Confusion over the naming of storms

Confusion over the naming of storms

There is a Yellow wind warning in place for Galway, Munster and Leinster until tomorrow - with an orange gale force warning for eastern coastal counties.

Strong winds and high tides raised fears of potential flooding along the west coast as Storm Fionn passed over Ireland on Tuesday night.

Tonight's storm is expected to turn into a weather bomb as it passes over Britain tonight with the strongest winds in the south and blizzards in the north.

The warnings, which cover Central Scotland, Tayside, Fife, southern Scotland, Lothian and Borders, Strathclyde and Northern Ireland, are valid from 3pm on Tuesday until 8am on Wednesday.

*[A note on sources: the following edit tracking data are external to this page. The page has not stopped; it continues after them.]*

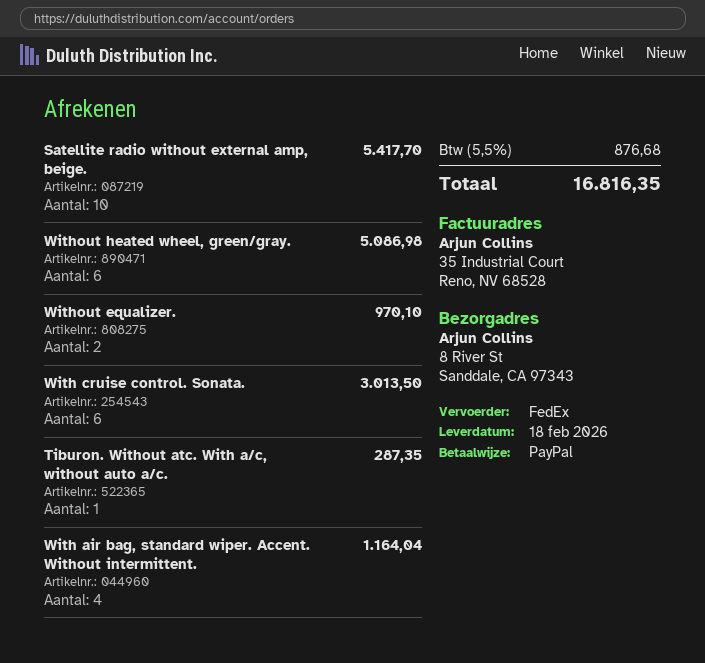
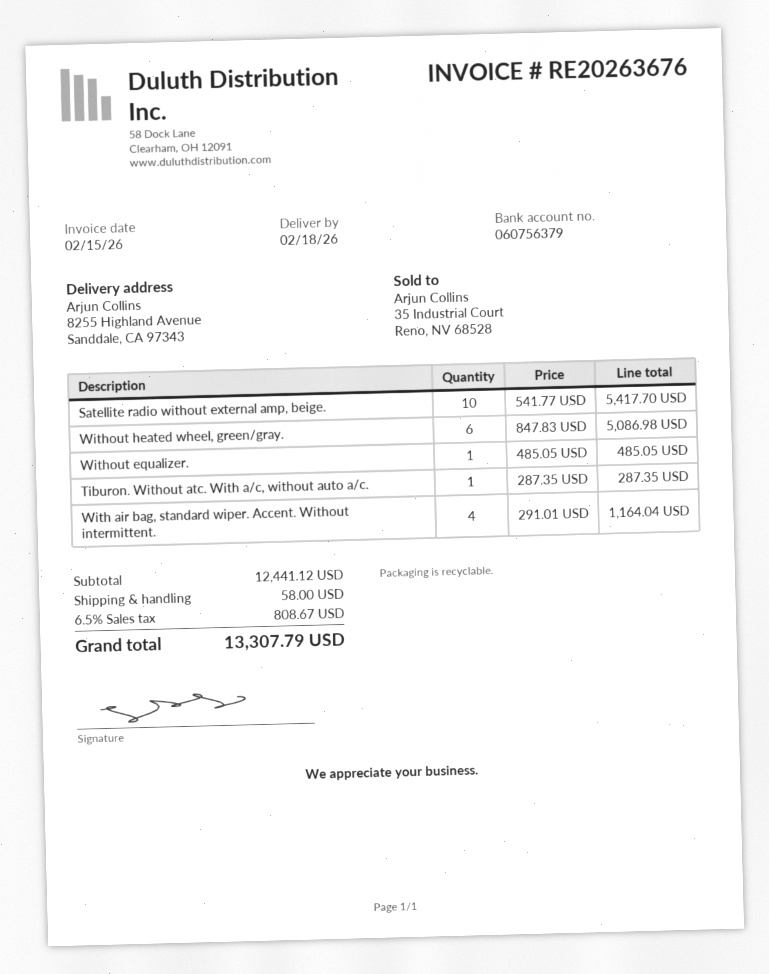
ship to: 8 River St, Sanddale, CA 97343 -> 8255 Highland Avenue, Sanddale, CA 97343
Without equalizer.: 2 for 970.10 -> 1 for 485.05
With cruise control. Sonata.: 6 for 3013.50 -> none
shipping: none -> 58.00
tax: 5.5% = 876.68 -> 6.5% = 808.67
total: 16816.35 -> 13307.79

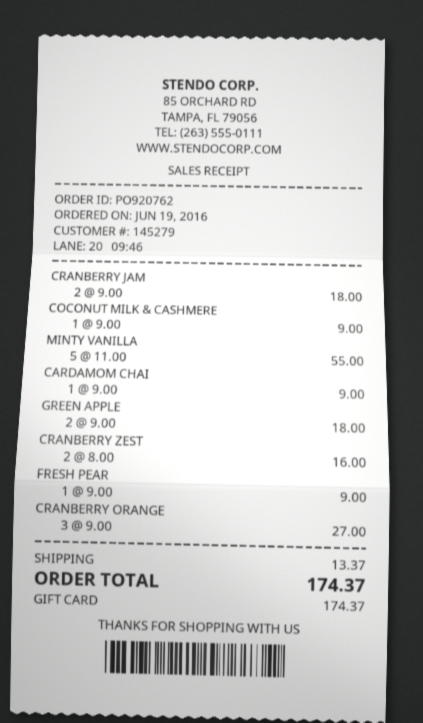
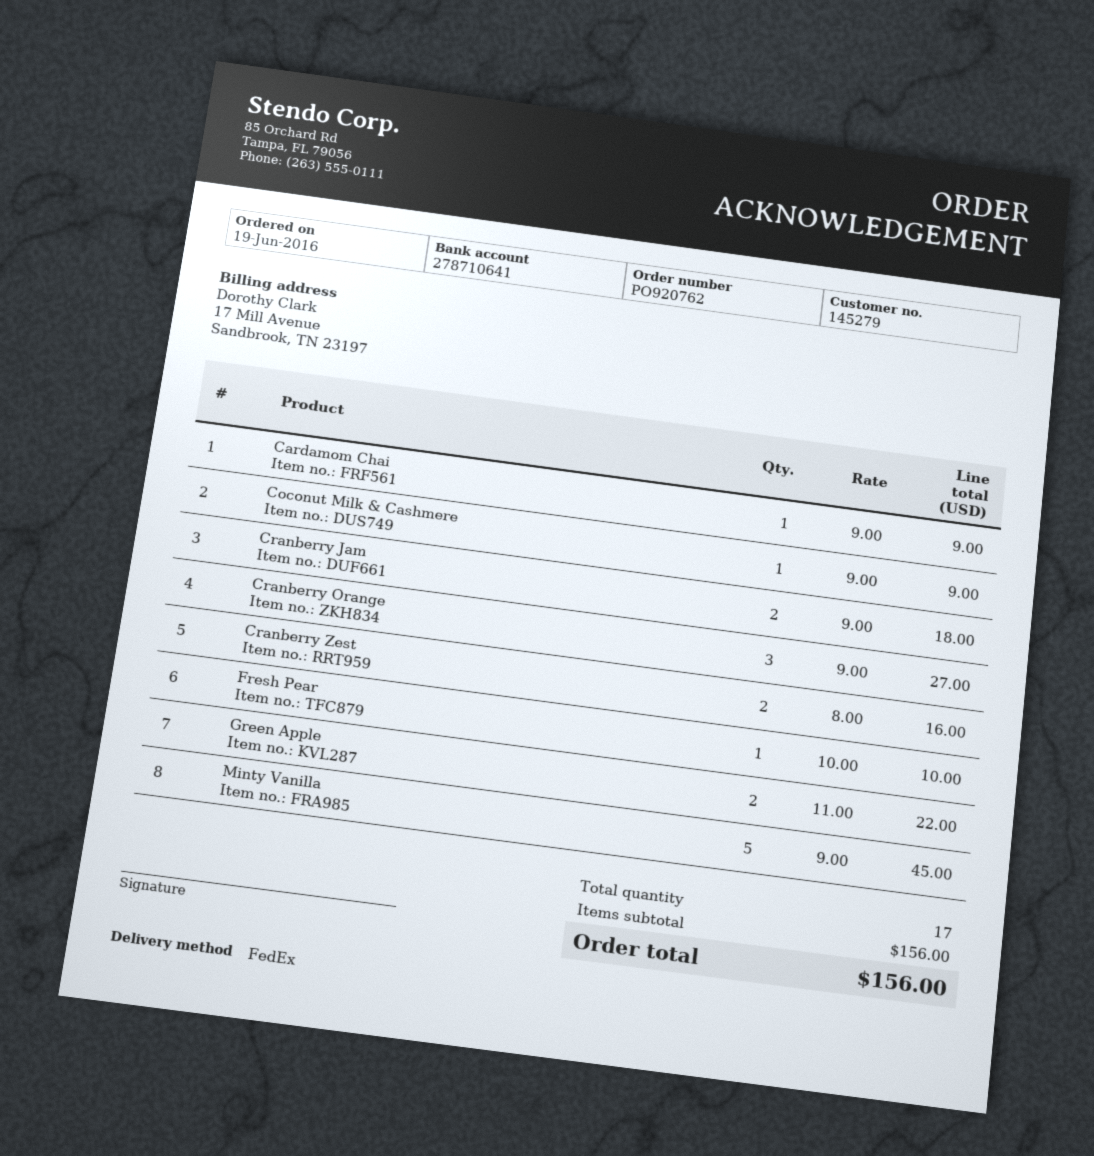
MINTY VANILLA: 5 x 11.00 = 55.00 -> 5 x 9.00 = 45.00
GREEN APPLE: 2 x 9.00 = 18.00 -> 2 x 11.00 = 22.00
FRESH PEAR: 1 x 9.00 = 9.00 -> 1 x 10.00 = 10.00
shipping: 13.37 -> none
total: 174.37 -> 156.00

Amber alert i.e. "be prepared" warning has been issued in terms of snow and ice for parts of Scotland and Northern Ireland. One to three centimetres of snow is anticipated, most especially in Ulster, Connacht and north Leinster with higher accumulations on hills and mountains.

Snow could be heavy and persistent with the northern edge of the weather front seeing the coldest temperatures.

However, Storm Fionn hit Ireland much harder than the United Kingdom bringing with it gusts of 137 km/h at Mace Head on Tuesday.

Of course, it wouldn't be the United Kingdom without travel disruption at times like these, and the Met Office has warned us to expect problems with road, rail and ferry services.

Watch Heavy snow shower in Portlaoise as Met Eireann warning in place.

This low will bring a spell of windy weather overnight and for Thursday morning, heavy rain and so the risk of localised flooding and snowfall.

Longford is also included in a Status Yellow wind warning that predicts westerly winds will reach mean winds speeds of 55 to 65 km/h with gusts of 90 to 110 km/h.

In Galway city centre the Salthill Promenade was closed as a precaution ahead of the strong winds and waves.